DESCRIPTION OF THE TASK ▸
It would help if you retyped the data exactly, leaving out the pictures.

SUPPLIED RECORDS ▸
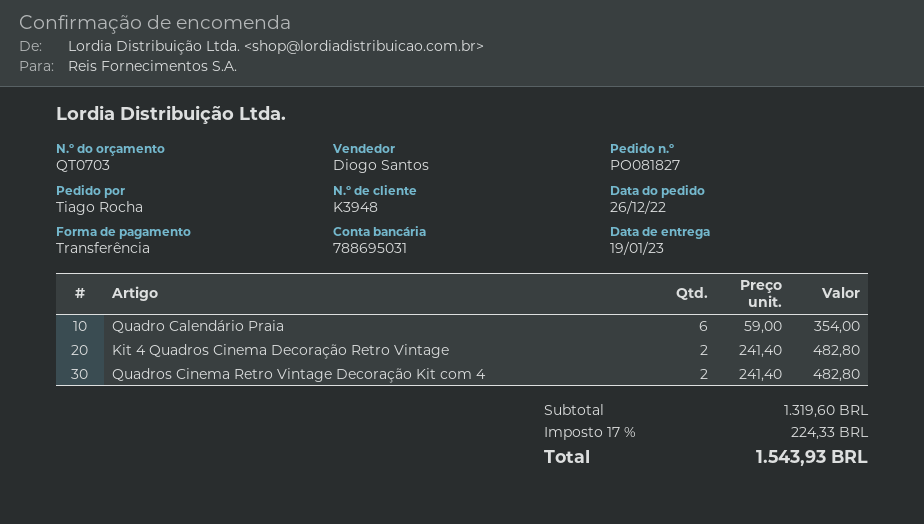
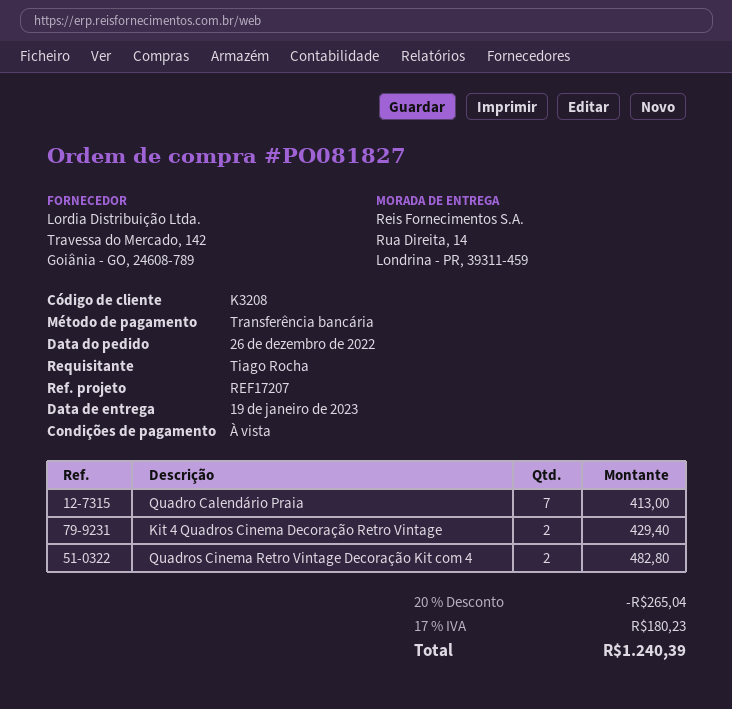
customer number: K3948 -> K3208
Quadro Calendário Praia: 6 for 354.00 -> 7 for 413.00
Kit 4 Quadros Cinema Decoração Retro Vintage: 2 for 482.80 -> 2 for 429.40
discount: none -> 20% = 265.04
tax: 17% = 224.33 -> 17% = 180.23
total: 1543.93 -> 1240.39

EXERCISE RESULT ▸
customer number: K3948 -> K3208
Quadro Calendário Praia: 6 for 354.00 -> 7 for 413.00
Kit 4 Quadros Cinema Decoração Retro Vintage: 2 for 482.80 -> 2 for 429.40
discount: none -> 20% = 265.04
tax: 17% = 224.33 -> 17% = 180.23
total: 1543.93 -> 1240.39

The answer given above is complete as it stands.